### What you have to do
Of the entries below, return only those lines from the line with "-124,20 +124,6 @@" to the line with "13v4M13 13v3M17 13v4M21", exactly, both included.

### Extracted information
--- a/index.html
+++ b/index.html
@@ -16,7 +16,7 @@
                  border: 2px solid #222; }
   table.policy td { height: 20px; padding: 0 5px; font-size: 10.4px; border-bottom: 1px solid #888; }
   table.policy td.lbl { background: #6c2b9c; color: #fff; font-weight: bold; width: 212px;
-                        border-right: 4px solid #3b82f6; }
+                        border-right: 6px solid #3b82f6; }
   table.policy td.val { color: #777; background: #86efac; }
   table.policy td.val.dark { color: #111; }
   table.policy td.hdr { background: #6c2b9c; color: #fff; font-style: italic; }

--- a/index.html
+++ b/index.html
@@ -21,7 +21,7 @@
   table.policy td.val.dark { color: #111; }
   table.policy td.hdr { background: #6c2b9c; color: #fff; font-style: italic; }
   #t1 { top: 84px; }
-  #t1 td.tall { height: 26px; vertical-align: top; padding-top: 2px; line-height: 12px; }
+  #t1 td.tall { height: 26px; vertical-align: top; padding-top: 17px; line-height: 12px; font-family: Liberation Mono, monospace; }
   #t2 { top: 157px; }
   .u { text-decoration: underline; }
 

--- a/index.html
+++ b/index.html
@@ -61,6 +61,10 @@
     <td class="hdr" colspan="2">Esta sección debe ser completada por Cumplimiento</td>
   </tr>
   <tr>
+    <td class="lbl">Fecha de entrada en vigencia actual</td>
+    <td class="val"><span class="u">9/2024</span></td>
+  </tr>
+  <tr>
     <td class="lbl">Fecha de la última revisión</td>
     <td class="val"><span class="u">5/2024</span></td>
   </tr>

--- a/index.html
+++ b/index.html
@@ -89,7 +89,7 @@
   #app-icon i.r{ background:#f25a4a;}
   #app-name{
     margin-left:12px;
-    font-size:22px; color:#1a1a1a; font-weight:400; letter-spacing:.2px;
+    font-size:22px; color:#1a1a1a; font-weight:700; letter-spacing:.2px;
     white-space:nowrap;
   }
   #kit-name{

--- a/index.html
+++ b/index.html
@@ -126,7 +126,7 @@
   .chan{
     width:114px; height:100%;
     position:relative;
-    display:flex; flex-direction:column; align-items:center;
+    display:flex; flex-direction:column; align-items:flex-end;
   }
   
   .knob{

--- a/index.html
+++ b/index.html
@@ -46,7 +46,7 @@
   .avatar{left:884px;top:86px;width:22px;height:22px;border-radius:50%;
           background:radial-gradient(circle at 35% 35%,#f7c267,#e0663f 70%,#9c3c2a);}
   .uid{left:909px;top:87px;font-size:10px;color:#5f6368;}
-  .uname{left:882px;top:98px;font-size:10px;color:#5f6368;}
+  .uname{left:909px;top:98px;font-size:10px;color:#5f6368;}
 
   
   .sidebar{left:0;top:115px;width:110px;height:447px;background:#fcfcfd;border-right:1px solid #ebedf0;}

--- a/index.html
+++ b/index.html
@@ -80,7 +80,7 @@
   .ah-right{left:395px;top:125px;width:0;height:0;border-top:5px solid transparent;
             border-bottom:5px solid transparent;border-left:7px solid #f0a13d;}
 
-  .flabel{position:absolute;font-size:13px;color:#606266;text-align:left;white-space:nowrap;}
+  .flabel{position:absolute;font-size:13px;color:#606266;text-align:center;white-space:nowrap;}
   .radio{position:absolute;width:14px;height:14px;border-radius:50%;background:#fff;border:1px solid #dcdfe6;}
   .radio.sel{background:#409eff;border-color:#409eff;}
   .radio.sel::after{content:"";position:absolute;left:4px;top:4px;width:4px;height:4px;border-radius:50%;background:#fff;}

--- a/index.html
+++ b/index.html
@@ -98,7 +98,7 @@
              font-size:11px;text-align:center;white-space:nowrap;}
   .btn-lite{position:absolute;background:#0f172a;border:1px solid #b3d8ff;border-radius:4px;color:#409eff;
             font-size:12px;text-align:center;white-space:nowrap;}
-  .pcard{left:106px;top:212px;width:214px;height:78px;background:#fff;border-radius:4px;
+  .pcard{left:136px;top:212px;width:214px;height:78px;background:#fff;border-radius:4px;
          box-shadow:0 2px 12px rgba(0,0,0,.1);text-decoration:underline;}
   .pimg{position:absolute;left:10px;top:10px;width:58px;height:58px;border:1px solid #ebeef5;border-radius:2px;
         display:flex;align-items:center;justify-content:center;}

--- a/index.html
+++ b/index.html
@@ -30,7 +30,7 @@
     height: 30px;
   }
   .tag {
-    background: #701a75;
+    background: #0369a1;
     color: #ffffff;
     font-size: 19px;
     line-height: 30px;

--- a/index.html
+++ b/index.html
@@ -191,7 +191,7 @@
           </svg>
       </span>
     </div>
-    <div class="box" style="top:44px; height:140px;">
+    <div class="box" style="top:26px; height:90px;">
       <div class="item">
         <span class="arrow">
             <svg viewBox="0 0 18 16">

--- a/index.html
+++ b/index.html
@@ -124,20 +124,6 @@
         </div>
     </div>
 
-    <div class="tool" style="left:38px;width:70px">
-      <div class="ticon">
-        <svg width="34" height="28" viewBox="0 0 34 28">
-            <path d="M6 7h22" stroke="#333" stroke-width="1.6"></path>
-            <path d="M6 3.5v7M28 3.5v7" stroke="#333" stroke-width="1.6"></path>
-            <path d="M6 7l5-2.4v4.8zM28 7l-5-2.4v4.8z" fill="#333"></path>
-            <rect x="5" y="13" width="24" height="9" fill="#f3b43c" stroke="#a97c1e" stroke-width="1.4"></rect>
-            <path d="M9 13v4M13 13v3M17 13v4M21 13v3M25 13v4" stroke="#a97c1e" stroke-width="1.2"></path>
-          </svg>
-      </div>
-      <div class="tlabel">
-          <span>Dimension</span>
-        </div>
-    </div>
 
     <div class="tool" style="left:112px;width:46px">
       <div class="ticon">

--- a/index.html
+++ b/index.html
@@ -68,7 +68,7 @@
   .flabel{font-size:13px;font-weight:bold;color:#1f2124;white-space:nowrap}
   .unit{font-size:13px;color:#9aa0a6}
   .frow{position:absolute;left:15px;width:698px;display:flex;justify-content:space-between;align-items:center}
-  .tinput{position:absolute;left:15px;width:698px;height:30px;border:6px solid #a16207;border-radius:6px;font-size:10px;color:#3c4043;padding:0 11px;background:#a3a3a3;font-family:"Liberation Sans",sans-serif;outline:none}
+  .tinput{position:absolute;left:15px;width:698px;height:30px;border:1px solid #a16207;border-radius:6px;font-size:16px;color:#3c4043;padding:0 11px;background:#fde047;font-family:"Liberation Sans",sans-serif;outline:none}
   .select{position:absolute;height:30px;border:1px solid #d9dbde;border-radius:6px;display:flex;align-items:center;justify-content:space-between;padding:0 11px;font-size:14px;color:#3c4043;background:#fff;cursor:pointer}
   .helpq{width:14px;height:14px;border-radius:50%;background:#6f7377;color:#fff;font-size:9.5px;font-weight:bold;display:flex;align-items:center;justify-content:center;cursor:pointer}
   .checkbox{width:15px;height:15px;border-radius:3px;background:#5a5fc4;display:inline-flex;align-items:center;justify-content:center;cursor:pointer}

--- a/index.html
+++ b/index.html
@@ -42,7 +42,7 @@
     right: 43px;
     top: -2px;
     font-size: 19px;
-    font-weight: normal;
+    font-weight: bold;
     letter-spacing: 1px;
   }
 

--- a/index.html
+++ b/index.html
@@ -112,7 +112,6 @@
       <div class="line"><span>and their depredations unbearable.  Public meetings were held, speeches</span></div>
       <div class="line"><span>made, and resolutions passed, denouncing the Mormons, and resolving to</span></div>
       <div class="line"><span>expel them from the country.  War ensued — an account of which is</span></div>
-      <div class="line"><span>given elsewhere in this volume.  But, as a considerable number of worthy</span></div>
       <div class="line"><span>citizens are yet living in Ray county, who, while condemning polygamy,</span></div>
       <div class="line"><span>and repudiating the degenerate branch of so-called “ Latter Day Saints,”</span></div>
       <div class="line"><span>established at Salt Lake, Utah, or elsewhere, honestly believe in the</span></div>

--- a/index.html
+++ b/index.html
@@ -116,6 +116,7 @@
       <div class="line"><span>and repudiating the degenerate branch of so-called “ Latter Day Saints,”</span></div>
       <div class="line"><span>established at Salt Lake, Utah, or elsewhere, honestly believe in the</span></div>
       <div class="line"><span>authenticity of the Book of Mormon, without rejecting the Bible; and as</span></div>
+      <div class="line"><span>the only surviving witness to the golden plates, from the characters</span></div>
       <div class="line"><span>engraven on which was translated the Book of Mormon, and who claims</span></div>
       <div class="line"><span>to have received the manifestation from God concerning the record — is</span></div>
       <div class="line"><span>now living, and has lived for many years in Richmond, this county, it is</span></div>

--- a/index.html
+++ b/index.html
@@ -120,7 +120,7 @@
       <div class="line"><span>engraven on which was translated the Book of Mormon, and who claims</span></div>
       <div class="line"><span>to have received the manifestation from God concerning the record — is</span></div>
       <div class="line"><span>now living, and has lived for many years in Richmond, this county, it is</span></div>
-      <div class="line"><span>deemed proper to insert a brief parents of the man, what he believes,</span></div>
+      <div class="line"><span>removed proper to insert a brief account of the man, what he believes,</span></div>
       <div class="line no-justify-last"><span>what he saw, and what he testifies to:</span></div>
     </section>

### Completed exercise
@@ -124,20 +124,6 @@
         </div>
     </div>
 
-    <div class="tool" style="left:38px;width:70px">
-      <div class="ticon">
-        <svg width="34" height="28" viewBox="0 0 34 28">
-            <path d="M6 7h22" stroke="#333" stroke-width="1.6"></path>
-            <path d="M6 3.5v7M28 3.5v7" stroke="#333" stroke-width="1.6"></path>
-            <path d="M6 7l5-2.4v4.8zM28 7l-5-2.4v4.8z" fill="#333"></path>
-            <rect x="5" y="13" width="24" height="9" fill="#f3b43c" stroke="#a97c1e" stroke-width="1.4"></rect>
-            <path d="M9 13v4M13 13v3M17 13v4M21 13v3M25 13v4" stroke="#a97c1e" stroke-width="1.2"></path>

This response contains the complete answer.